Le vagabond
Il y’a quelques années, je bossais dans un garage, c’était le temps des vaches maigres – compta/standard - Je vous en raconterais de drôles sur la manière de faire de certains mécanos. Tous les matins je prenais le boulevard Baille pour me rendre à mon poste et tous les matins je trouvais sur mon chemin un monsieur qui appuyé contre un mur faisait la manche. Avec le temps on a fini par se dire bonjour, puis se serrer la main, quand j’avais de la monnaie je lui laissais quelques pièces, quand j’avais rien je lui donnais quelques clopes.
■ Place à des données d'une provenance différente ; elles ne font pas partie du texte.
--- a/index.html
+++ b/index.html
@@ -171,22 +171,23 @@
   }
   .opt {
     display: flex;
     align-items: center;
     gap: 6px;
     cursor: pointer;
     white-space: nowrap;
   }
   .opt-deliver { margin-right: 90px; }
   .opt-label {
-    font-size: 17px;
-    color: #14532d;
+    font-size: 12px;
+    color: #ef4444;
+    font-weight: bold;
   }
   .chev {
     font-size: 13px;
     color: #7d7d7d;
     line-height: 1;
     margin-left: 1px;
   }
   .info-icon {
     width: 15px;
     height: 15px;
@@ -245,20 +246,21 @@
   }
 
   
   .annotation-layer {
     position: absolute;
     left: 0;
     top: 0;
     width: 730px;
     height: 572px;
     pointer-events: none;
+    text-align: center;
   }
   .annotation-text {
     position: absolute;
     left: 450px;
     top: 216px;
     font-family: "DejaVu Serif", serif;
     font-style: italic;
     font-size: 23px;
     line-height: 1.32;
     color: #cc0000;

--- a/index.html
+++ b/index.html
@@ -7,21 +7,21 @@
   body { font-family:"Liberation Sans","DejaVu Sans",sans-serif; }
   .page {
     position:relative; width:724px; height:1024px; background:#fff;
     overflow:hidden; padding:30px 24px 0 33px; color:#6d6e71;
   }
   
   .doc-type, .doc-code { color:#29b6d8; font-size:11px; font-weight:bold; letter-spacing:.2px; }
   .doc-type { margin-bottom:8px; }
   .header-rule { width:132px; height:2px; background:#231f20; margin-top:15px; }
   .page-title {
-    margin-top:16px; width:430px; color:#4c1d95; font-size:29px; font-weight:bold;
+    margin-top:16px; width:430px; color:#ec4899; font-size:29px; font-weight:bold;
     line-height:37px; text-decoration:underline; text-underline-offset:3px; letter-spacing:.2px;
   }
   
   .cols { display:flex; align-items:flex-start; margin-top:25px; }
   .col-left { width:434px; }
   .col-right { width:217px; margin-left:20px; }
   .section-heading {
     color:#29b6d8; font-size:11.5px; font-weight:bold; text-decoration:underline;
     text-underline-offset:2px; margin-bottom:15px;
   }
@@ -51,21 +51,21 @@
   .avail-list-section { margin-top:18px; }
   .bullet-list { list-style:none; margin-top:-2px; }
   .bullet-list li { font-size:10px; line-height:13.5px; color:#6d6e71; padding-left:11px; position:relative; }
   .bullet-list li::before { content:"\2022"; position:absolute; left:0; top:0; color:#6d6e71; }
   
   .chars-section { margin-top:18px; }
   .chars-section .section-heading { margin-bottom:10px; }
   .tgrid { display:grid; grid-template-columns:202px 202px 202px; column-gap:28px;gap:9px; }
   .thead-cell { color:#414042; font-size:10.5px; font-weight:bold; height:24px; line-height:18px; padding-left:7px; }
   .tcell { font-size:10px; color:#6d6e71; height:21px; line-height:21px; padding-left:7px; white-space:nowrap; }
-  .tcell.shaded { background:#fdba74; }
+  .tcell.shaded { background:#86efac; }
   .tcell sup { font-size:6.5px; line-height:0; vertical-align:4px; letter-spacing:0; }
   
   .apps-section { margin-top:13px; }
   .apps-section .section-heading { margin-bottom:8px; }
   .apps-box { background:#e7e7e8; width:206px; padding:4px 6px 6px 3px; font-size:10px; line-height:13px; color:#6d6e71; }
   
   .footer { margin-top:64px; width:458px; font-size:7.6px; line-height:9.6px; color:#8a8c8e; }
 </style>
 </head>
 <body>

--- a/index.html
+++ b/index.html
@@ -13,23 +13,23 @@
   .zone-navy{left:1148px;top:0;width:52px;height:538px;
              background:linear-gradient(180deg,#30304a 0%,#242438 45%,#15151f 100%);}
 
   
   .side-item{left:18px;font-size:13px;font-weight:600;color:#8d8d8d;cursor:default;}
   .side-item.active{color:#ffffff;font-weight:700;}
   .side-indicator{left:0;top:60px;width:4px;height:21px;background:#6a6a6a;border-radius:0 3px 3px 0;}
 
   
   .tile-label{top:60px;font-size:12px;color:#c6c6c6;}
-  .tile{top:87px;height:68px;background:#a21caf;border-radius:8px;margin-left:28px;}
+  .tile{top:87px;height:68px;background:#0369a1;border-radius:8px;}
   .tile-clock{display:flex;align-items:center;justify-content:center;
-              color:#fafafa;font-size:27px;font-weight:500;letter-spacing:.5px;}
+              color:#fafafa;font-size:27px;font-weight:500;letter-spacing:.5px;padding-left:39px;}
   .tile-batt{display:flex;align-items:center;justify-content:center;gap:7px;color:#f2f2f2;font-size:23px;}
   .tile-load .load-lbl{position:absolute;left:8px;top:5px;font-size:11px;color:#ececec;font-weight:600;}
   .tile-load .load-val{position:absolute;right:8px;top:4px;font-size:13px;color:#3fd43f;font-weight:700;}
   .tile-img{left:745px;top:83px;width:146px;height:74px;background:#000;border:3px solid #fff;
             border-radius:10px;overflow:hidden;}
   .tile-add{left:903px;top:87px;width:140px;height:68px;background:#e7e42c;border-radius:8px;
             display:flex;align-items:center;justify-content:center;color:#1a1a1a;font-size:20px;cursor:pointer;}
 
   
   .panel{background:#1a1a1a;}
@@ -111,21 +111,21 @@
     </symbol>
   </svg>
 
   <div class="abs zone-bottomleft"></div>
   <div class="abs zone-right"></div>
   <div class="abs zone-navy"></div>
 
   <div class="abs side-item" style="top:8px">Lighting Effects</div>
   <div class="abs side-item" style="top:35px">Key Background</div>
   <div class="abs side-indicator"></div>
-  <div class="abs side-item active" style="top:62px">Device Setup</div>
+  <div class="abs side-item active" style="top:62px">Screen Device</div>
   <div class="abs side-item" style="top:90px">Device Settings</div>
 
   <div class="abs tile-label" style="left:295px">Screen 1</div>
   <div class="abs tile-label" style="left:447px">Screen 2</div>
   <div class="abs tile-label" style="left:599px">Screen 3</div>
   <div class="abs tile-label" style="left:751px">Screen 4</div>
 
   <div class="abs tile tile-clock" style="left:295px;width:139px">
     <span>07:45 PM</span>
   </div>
Tous les matins on partageait le peu que j’avais. Tous les matins, on se disait des banalités. On avait pris l’habitude de se voir, ça a duré quelques mois.
Puis un matin personne, il n’était pas là, c’était la 1ere fois depuis que l’on se parlait que je ne le rencontrais pas, j’étais assez étonné, mais bon. Le lendemain je retrouve mon bonhomme au même endroit, mais il ne tendait pas la main pour faire la manche, il était debout un sac de voyage à ses pieds. Surpris je lui demandais où il était la veille, il me répond qu’il avait quelques papiers à faire, car il avait trouvé un travail dans je ne sais quel bled, il n’était venu ce matin que pour me dire adieu, on s’est serré la main, puis il a rajouté on se reverra sûrement, peut être dans un autre monde. Depuis je ne l’ai plus jamais revu. Quelques temps après je démissionnais.
Souvent quand je repasse sur le bd Baille je repense à lui.